A quick glance showed a negative threshold RMSD value. This could be due to a floating point value overflow, which implies that the input decoys could be very dissimilar.

But give me some time to confirm and fix this. I will update you ASAP.

[kalngyk]

This is what happened.

calibur uses only the coordinates of the lines marked with CA (carbon alpha) in the pdb files. For example, in the following, only the coordinates of the second line is used.

ATOM      1  N   VAL A 238      11.251  -9.834  -2.389  1.00  0.00           N
ATOM      2  CA  VAL A 238      11.896  -8.749  -3.115  1.00  0.00           C
ATOM      3  C   VAL A 238      13.369  -8.689  -2.728  1.00  0.00           C

However, the decoy files you tested contain no CA elements. Because of this, all the RMSD computed are set to NaN. This resulted in no cluster discovered, causing calibur to go into an infinite loop.

To solve this quickly, replace the symbol of the lines which you want to use as CA elements with CA. For example, the following bash command would substitute all the lines of symbols C1', C2', ..., C5', to CA

for F in *.pdb; do cat $F |sed 's/ 0 / A /' |sed "s/C.'/CA /" > output/$F; done

(The command will also change the chain from 0 to A, since calibur defaults to use only the chains A, C, or " ".)

[Wes-V3]

This is what happened.

calibur uses only the coordinates of the lines marked with CA (carbon alpha) in the pdb files. For example, in the following, only the coordinates of the second line is used.

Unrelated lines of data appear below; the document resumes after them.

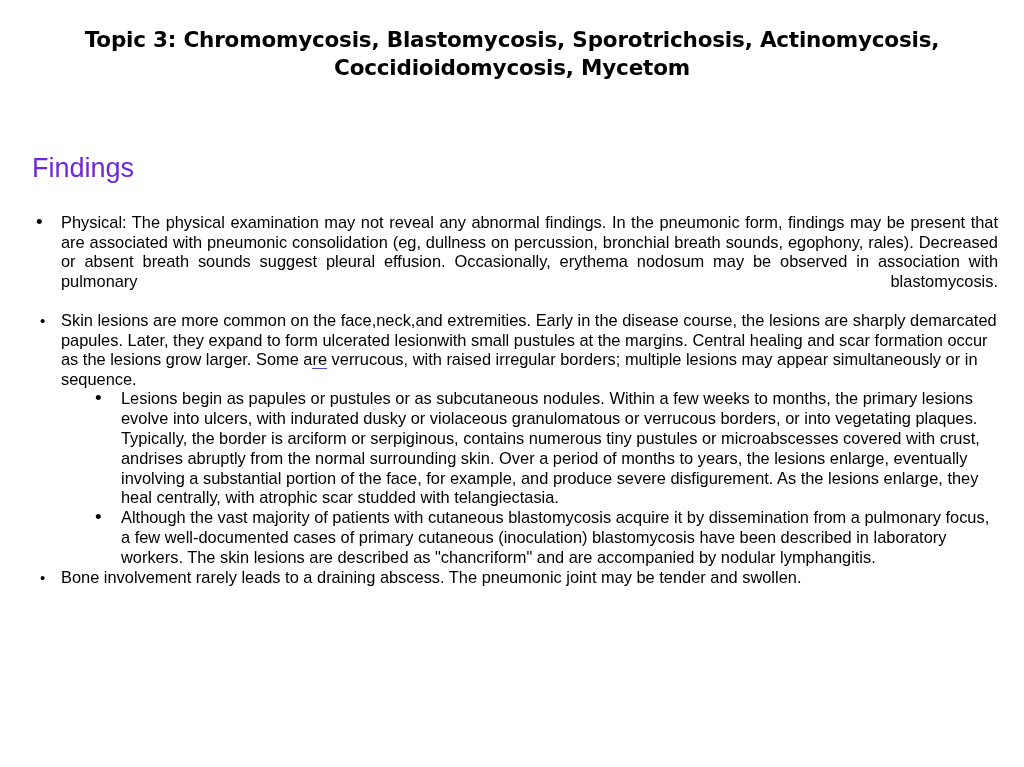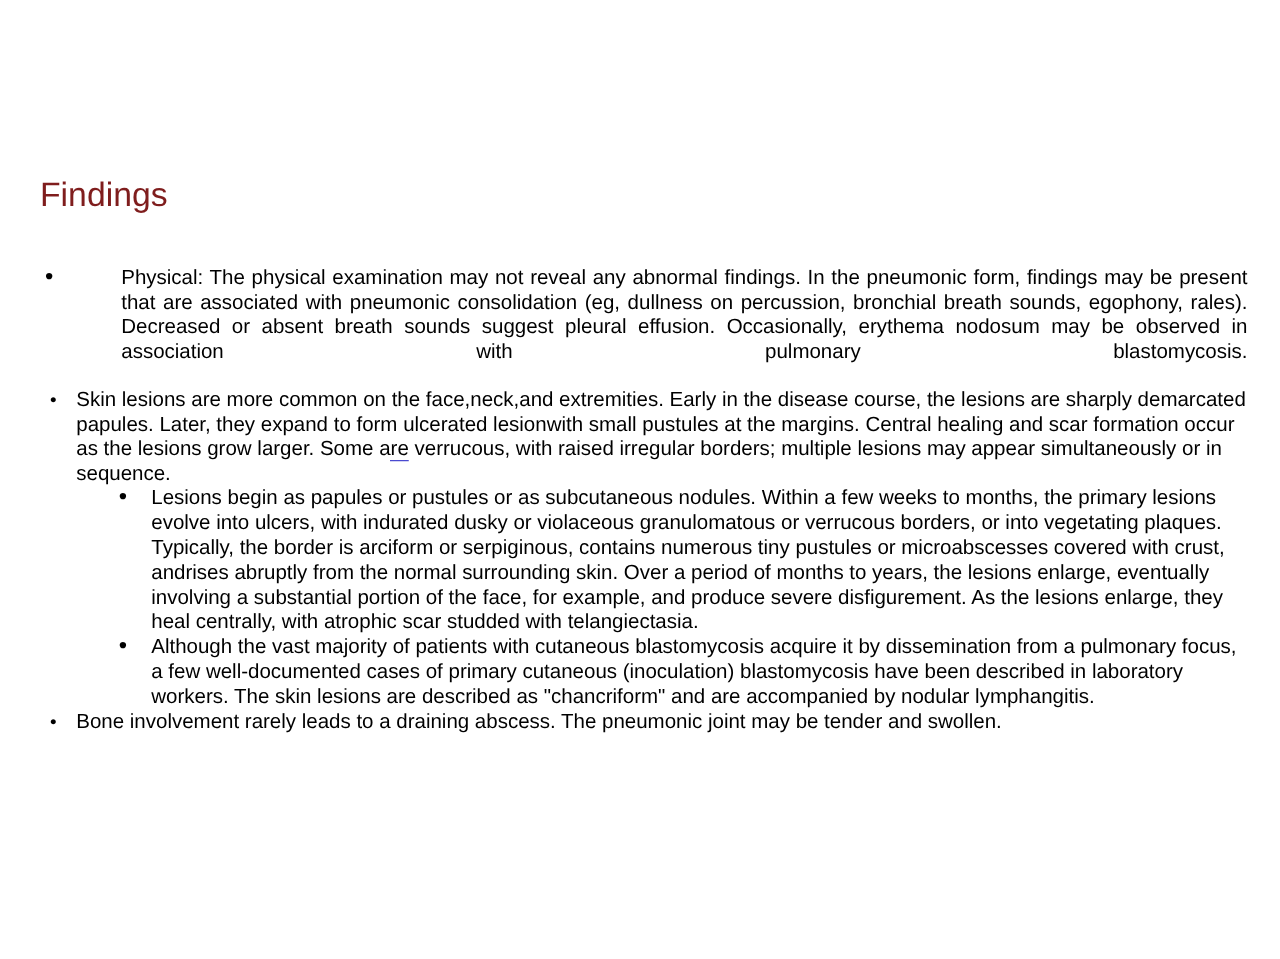--- a/index.html
+++ b/index.html
@@ -37,26 +37,26 @@
     font-size: 21.5px;
     line-height: 28px;
     letter-spacing: -0.2px;
     color: #000000;
   }
 
   
   .section-heading {
     position: absolute;
     left: 32px;
-    top: 140px;
+    top: 152px;
     font-family: "Liberation Sans", sans-serif;
     font-weight: normal;
     font-size: 27px;
     line-height: 32px;
-    color: #7f1d1d;
+    color: #6d28d9;
   }
 
   
   .body-content {
     position: absolute;
     left: 30px;
     top: 213px;
     width: 968px;
   }
 
@@ -82,21 +82,20 @@
   .bullet-l1 .marker-small {
     position: absolute;
     left: 10px;
     top: 0;
     font-size: 15px;
     line-height: 19.6px;
   }
   .bullet-l1.justify .txt {
     text-align: justify;
     text-justify: inter-word;
-    margin-left: 36px;
   }
   .bullet-l1 .txt {
     display: block;
   }
   
   .bullet-l1.justify .txt::after {
     content: "";
     display: inline-block;
     width: 100%;
   }
@@ -125,20 +124,24 @@
   .sc-mark {
     border-bottom: 1.5px solid #4a4ad0;
     padding-bottom: 0px;
   }
 </style>
 </head>
 <body>
 
 <div class="slide">
 
+  <div class="slide-title">
+    <span>Topic 3: Chromomycosis, Blastomycosis, Sporotrichosis, Actinomycosis,</span><br>
+    <span>Coccidioidomycosis, Mycetom</span>
+  </div>
 
   <div class="section-heading">Findings</div>
 
   <div class="body-content">
 
     <div class="bullet-l1 first justify">
       <span class="marker">•</span>
       <span class="txt">Physical: The physical examination may not reveal any abnormal findings. In the pneumonic form, findings may be present that are associated with pneumonic consolidation (eg, dullness on percussion, bronchial breath sounds, egophony, rales). Decreased or absent breath sounds suggest pleural effusion. Occasionally, erythema nodosum may be observed in association with pulmonary blastomycosis.</span>
     </div>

ATOM 1 N VAL A 238 11.251 -9.834 -2.389 1.00 0.00 N
ATOM 2 CA VAL A 238 11.896 -8.749 -3.115 1.00 0.00 C
ATOM 3 C VAL A 238 13.369 -8.689 -2.728 1.00 0.00 C
However, the decoy files you tested contain no CA elements. Because of this, all the RMSD computed are set to NaN. This resulted in no cluster discovered, causing calibur to go into an infinite loop.

To solve this quickly, replace the symbol of the lines which you want to use as CA elements with CA. For example, the following bash command would substitute all the lines of symbols C1', C2', ..., C5', to CA

for F in *.pdb; do cat $F |sed 's/ 0 / A /' |sed "s/C.'/CA /" > output/$F; done

(The command will also change the chain from 0 to A, since calibur defaults to use only the chains A, C, or " ".)

This solves my problem, thank you for your quick reply and solution.
If possible, could you provide an option like "-RNA" to make it better applicable to clustering RNA structures? In any case, thanks for your excellent work!

[kalngyk]

Thanks for the suggestion. But I am not yet familiar with RNA notations so I am not sure how to make the change.
OTOH, I have added an option to allow renaming of the atom for comparison, as well as an option to allow all chains.
I hope these changes make the analysis of RNAs easier.